▸ WHAT IS BEING ASKED: These records are to be written out exactly as they read, minus the pictures.

Dataset records:
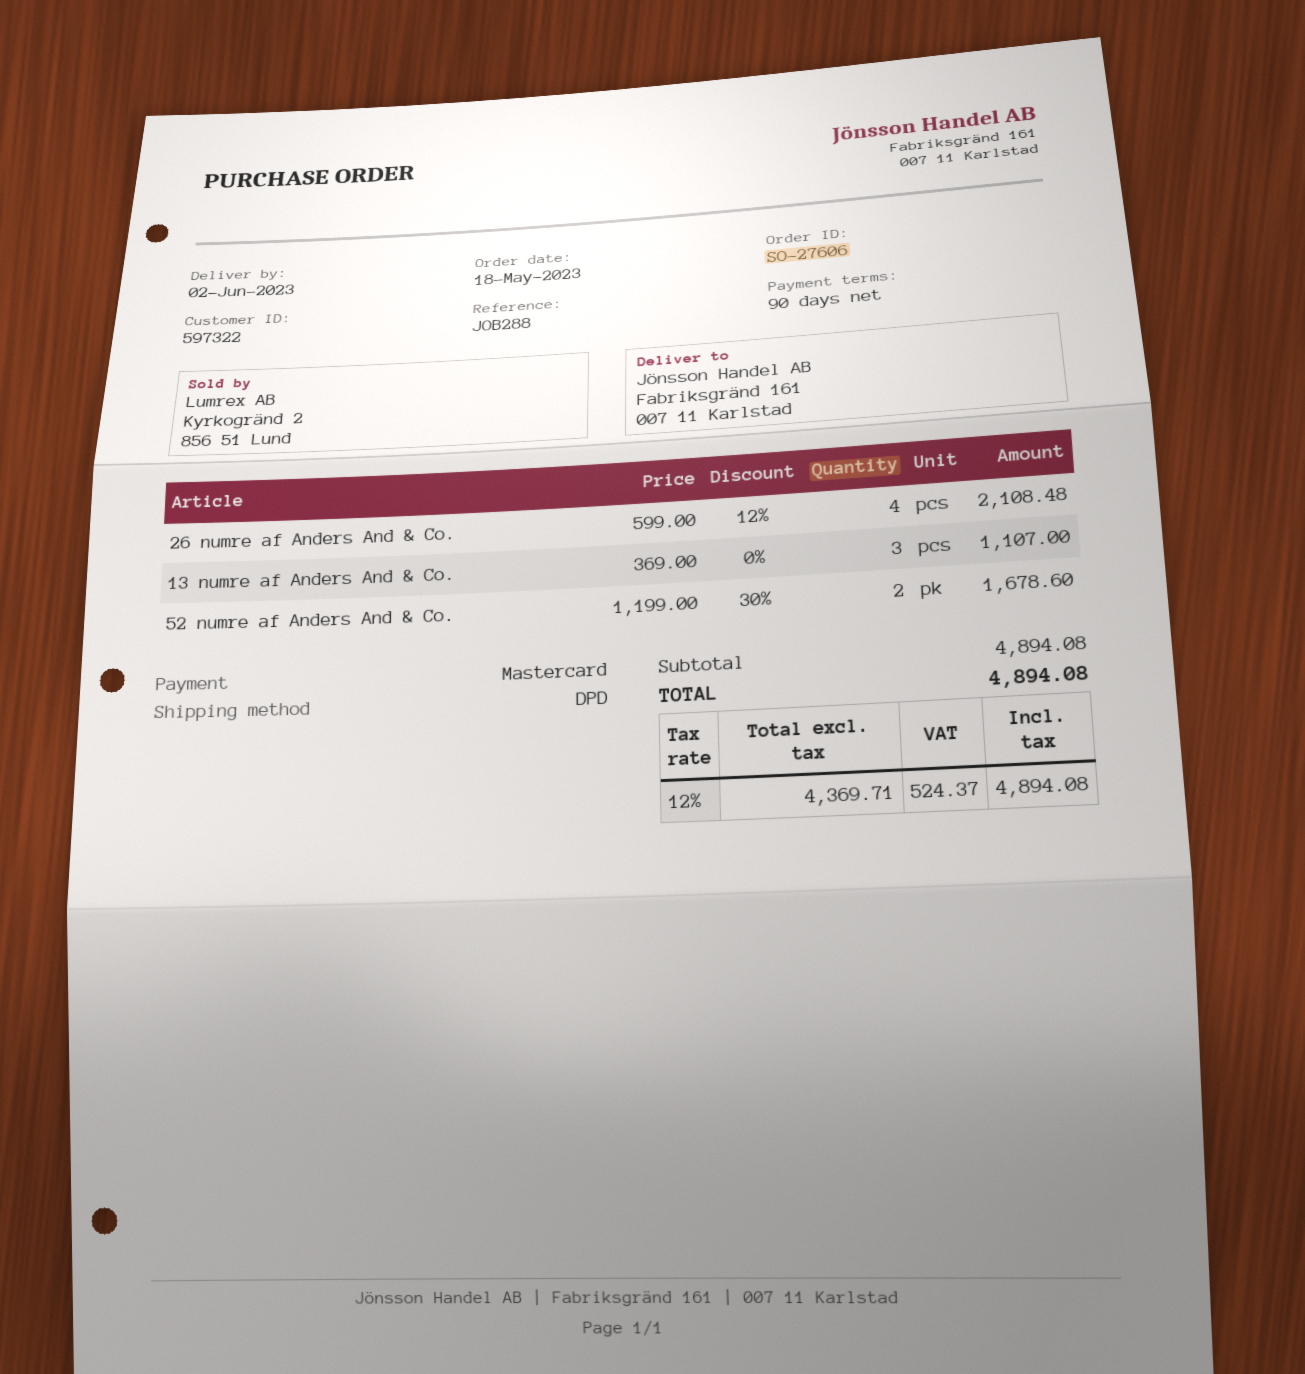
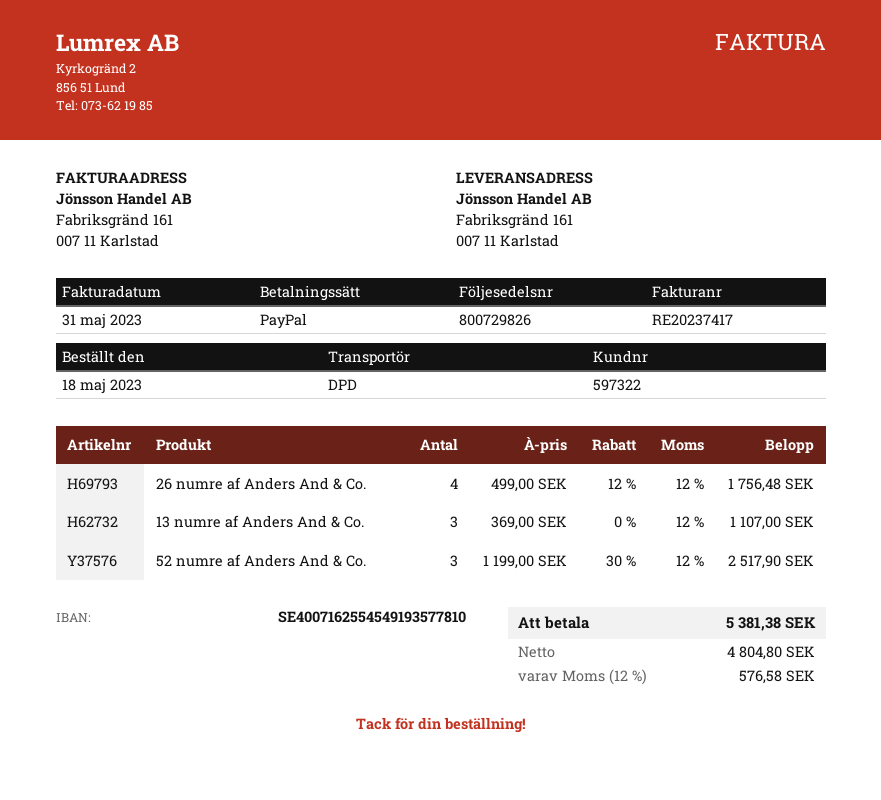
payment method: Mastercard -> PayPal
26 numre af Anders And & Co.: 4 x 599.00 - 12% = 2108.48 -> 4 x 499.00 - 12% = 1756.48
52 numre af Anders And & Co.: 2 x 1199.00 - 30% = 1678.60 -> 3 x 1199.00 - 30% = 2517.90
net: 4369.71 -> 4804.80
tax: 12% = 524.37 -> 12% = 576.58
total: 4894.08 -> 5381.38

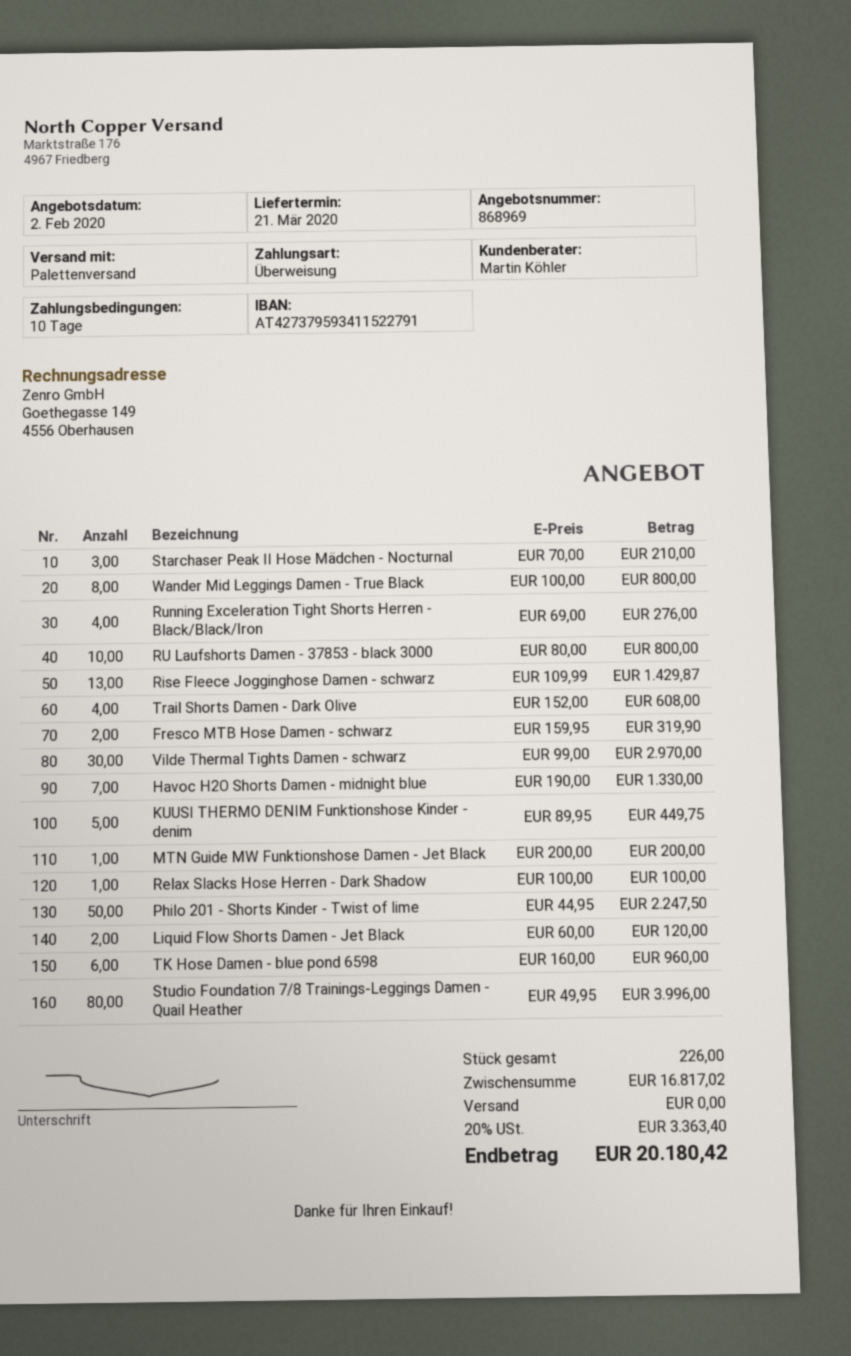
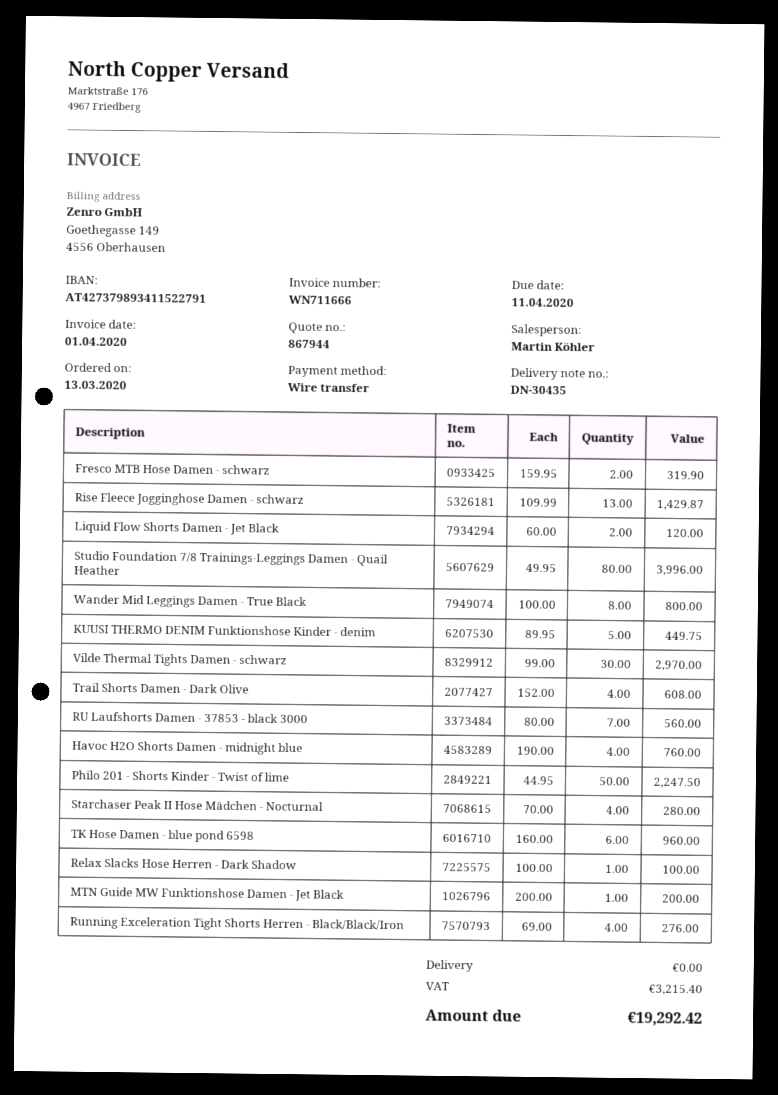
quote number: 868969 -> 867944
bank account: AT427379593411522791 -> AT427379893411522791
Starchaser Peak II Hose Mädchen - Nocturnal: 3 x 70.00 = 210.00 -> 4 x 70.00 = 280.00
RU Laufshorts Damen - 37853 - black 3000: 10 x 80.00 = 800.00 -> 7 x 80.00 = 560.00
Havoc H2O Shorts Damen - midnight blue: 7 x 190.00 = 1330.00 -> 4 x 190.00 = 760.00
tax: 3363.40 -> 3215.40
total: 20180.42 -> 19292.42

▸ ANSWER FOR THIS EXERCISE:
payment method: Mastercard -> PayPal
26 numre af Anders And & Co.: 4 x 599.00 - 12% = 2108.48 -> 4 x 499.00 - 12% = 1756.48
52 numre af Anders And & Co.: 2 x 1199.00 - 30% = 1678.60 -> 3 x 1199.00 - 30% = 2517.90
net: 4369.71 -> 4804.80
tax: 12% = 524.37 -> 12% = 576.58
total: 4894.08 -> 5381.38

quote number: 868969 -> 867944
bank account: AT427379593411522791 -> AT427379893411522791
Starchaser Peak II Hose Mädchen - Nocturnal: 3 x 70.00 = 210.00 -> 4 x 70.00 = 280.00
RU Laufshorts Damen - 37853 - black 3000: 10 x 80.00 = 800.00 -> 7 x 80.00 = 560.00
Havoc H2O Shorts Damen - midnight blue: 7 x 190.00 = 1330.00 -> 4 x 190.00 = 760.00
tax: 3363.40 -> 3215.40
total: 20180.42 -> 19292.42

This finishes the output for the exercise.